How to calculate planet rotation/orientation

Post #1by posfan12 » 24.09.2018, 01:50

I am creating a POV-Ray scene to model the Solar System:

http://lib.povray.org/searchcollection/index2.php ... emOrrery&contributorTag=SharkD

Using this PDF I was able to plot the planet positions:

https://ssd.jpl.nasa.gov/txt/aprx_pos_planets.pdf

However, now I want to rotate/orient each planet properly using rotational elements found here:

https://astropedia.astrogeology.usgs.gov/download/Docs/WGCCRE/WGCCRE2009reprint.pdf

I *think* this is how it works:

1. Position the planet so that the pole axis is aligned with the Z (up) coordinate axis.
2. Position the planet so that the the prime meridian points toward the negative X axis.
3. Rotate around the Z axis by W.
4. Rotate around the X axis by (90-delta_0) degrees.
5. Rotate around the Z axis by (90+alpha_0) degrees.
6. Rotate around the X axis by 23.43928 to get out of the ICRF frame and into the ecliptic frame.
7. Rotate around the Z axis by 90 degrees for reasons unknown to me.

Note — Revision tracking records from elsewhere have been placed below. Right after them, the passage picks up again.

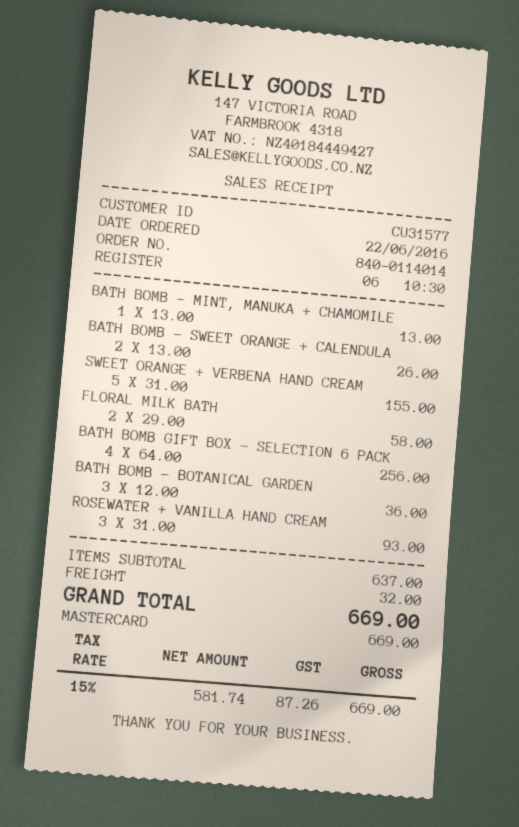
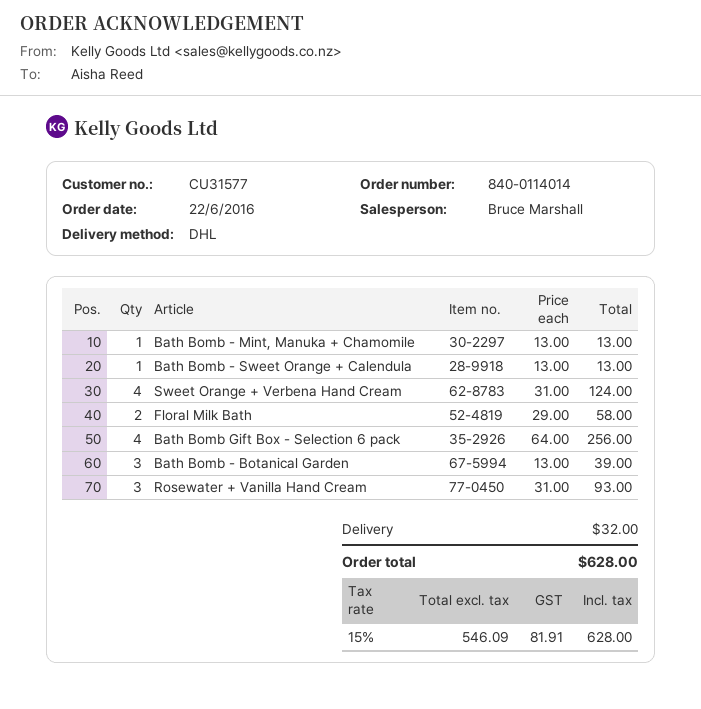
BATH BOMB - SWEET ORANGE + CALENDULA: 2 x 13.00 = 26.00 -> 1 x 13.00 = 13.00
SWEET ORANGE + VERBENA HAND CREAM: 5 x 31.00 = 155.00 -> 4 x 31.00 = 124.00
BATH BOMB - BOTANICAL GARDEN: 3 x 12.00 = 36.00 -> 3 x 13.00 = 39.00
net: 581.74 -> 546.09
tax: 15% = 87.26 -> 15% = 81.91
total: 669.00 -> 628.00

These steps seem to work reliably for Earth and Mars (give or take one hour). But for Saturn they are off by about ~90 degrees around the Z axis (as far as I can tell). Am I following the wrong steps? Where am I making a mistake? Thanks!
Last edited by posfan12 on 27.09.2018, 22:52, edited 2 times in total.

Topic author
posfan12
Posts: 24
Joined: 01.07.2010
With us: 9 years 2 months

Post #2by posfan12 » 27.09.2018, 22:50

Here are some comparisons showing that my math is somehow wrong.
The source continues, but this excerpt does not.